Collected data:
==============================

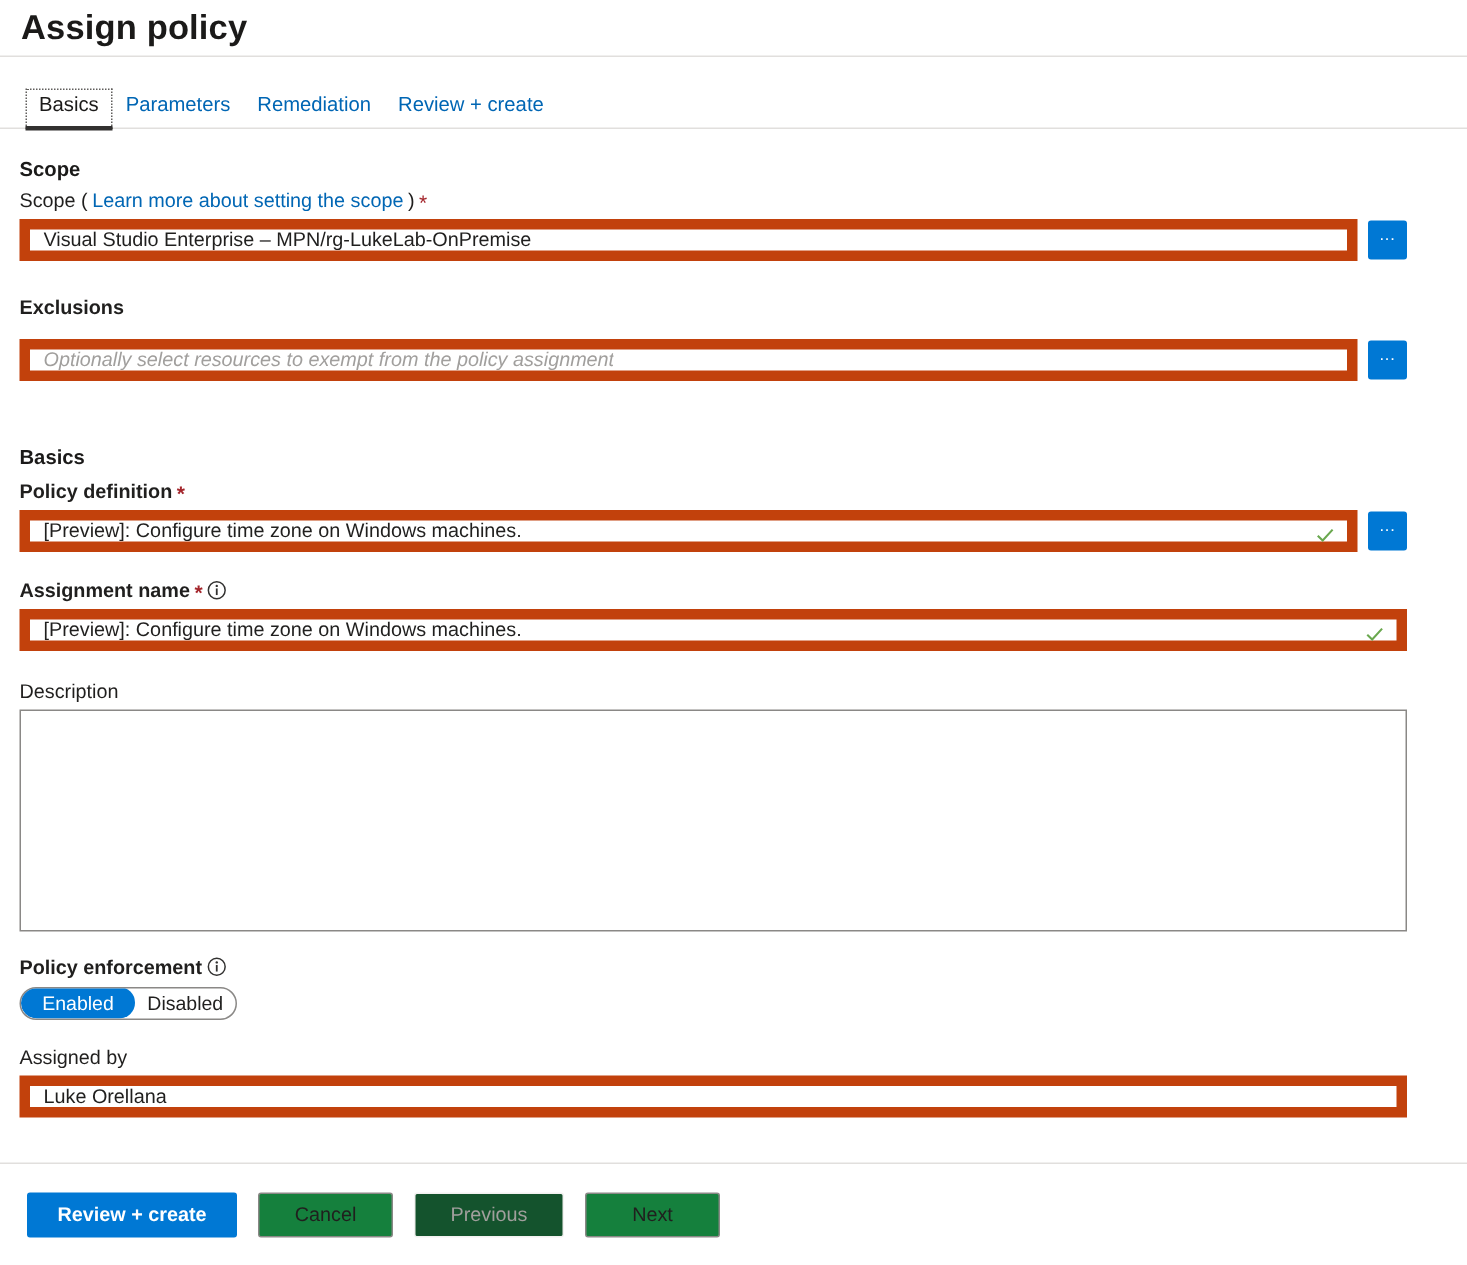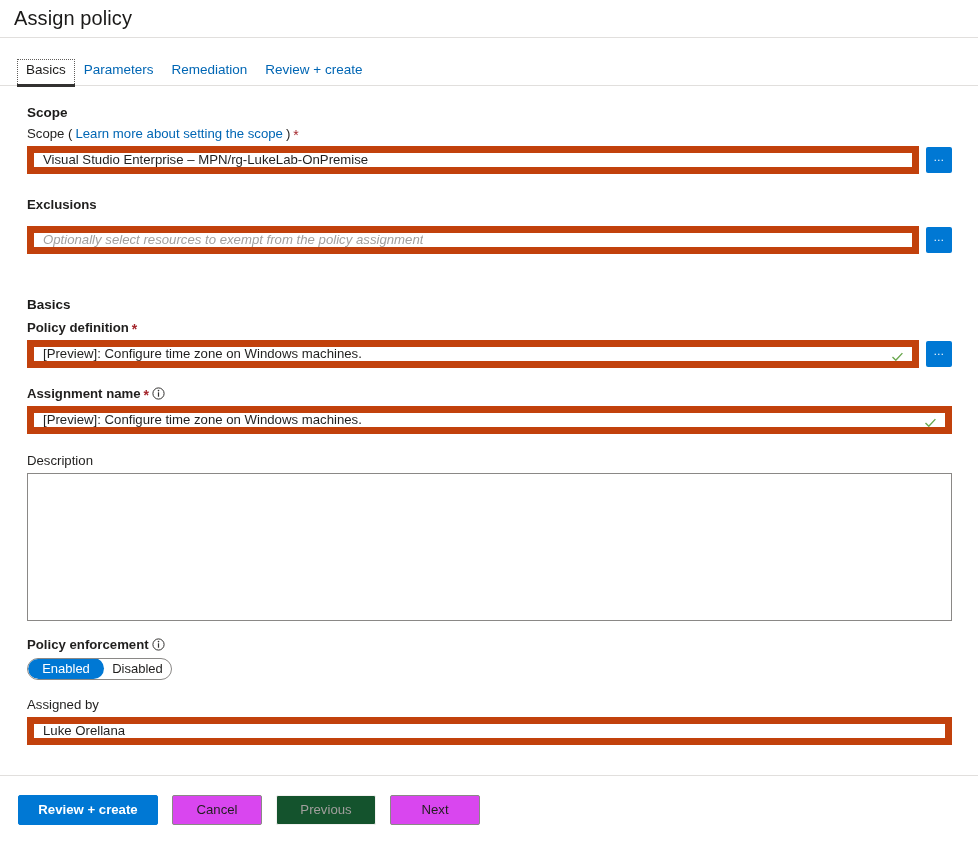"Assign policy" .page-title { font-size: 20px -> 23px; font-weight: normal -> bold }
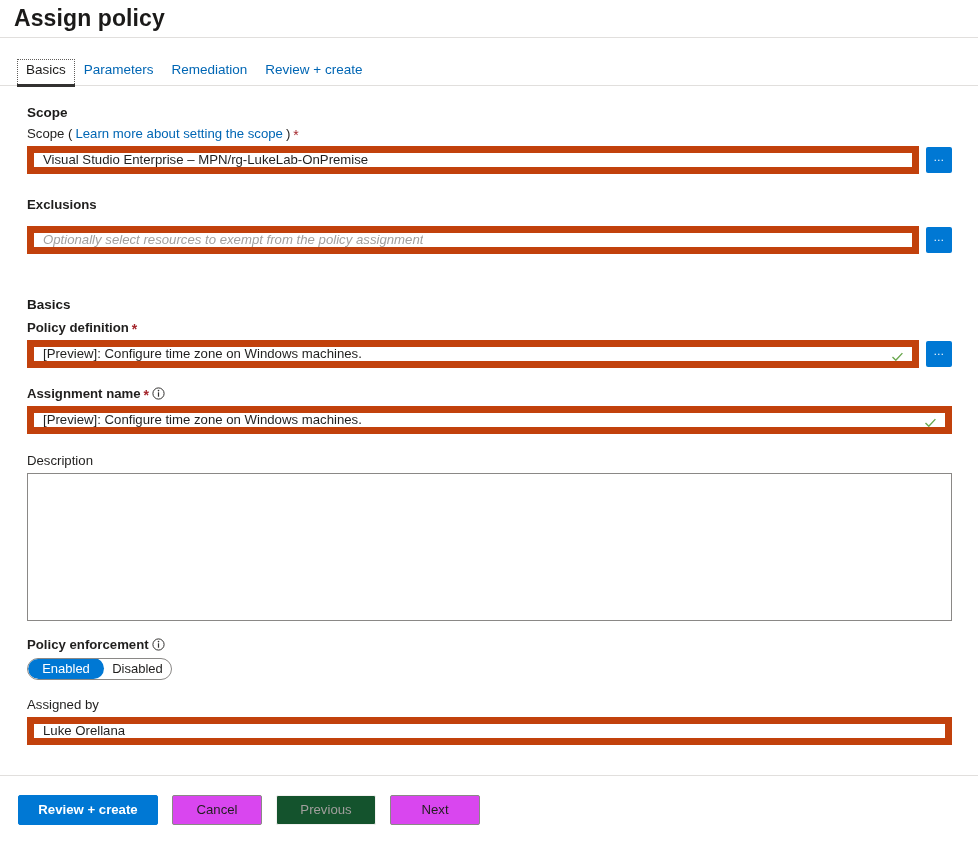"Scope" .body { padding: 0 0 0 27px -> 0 0 0 13px }
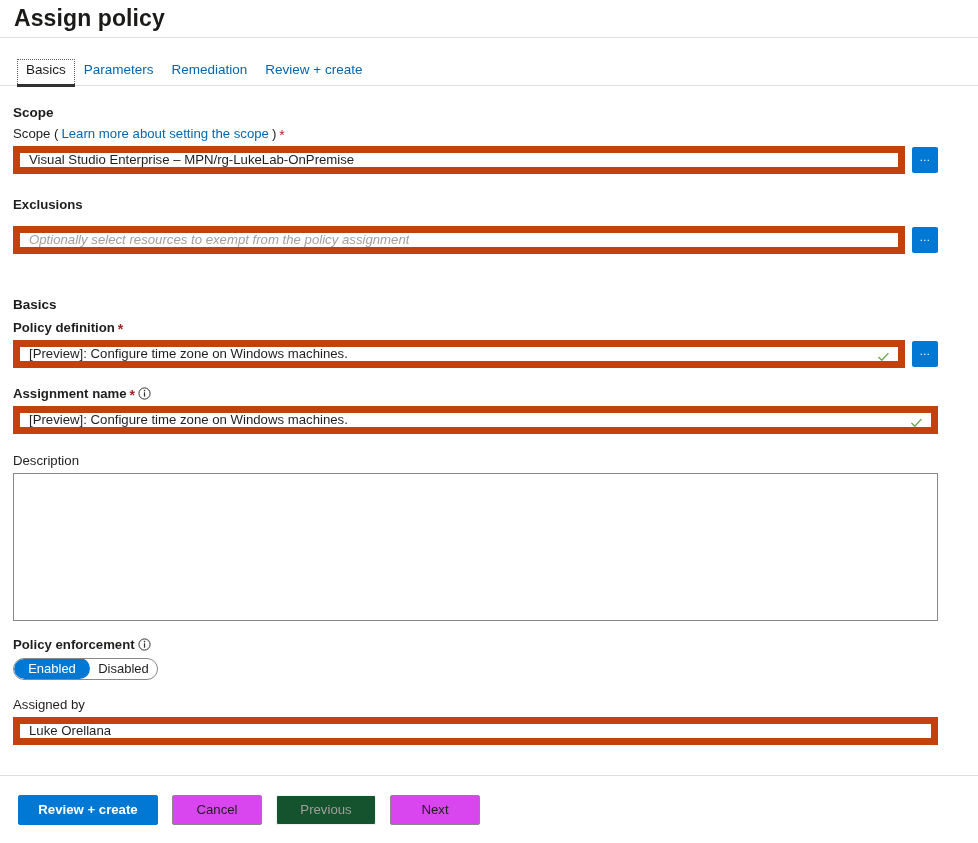"Cancel" .btn.secondary { background: #d946ef -> #15803d }
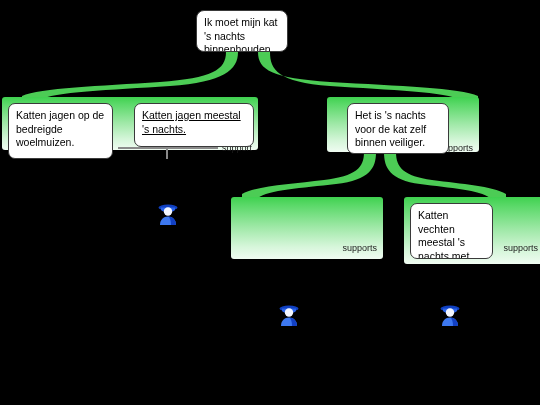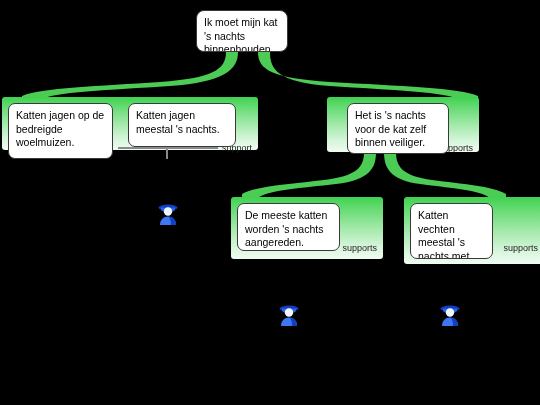"Katten jagen meestal 's nachts." div.node { left: 128px -> 134px; text-decoration: none -> underline; width: 108px -> 120px }
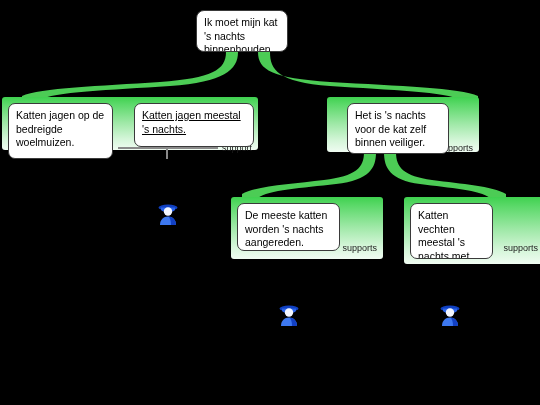"De meeste katten worden 's" div.node { html: <div>De meeste katten worden 's nachts aangereden.</div> -> none }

==============================

What you need to do> The exact lines from the beginning of the data through the one that contains "background: #d946ef ->" must be given again, both ends included, and pictures must be left out.

Solved exercise>
"Assign policy" .page-title { font-size: 20px -> 23px; font-weight: normal -> bold }
"Scope" .body { padding: 0 0 0 27px -> 0 0 0 13px }
"Cancel" .btn.secondary { background: #d946ef -> #15803d }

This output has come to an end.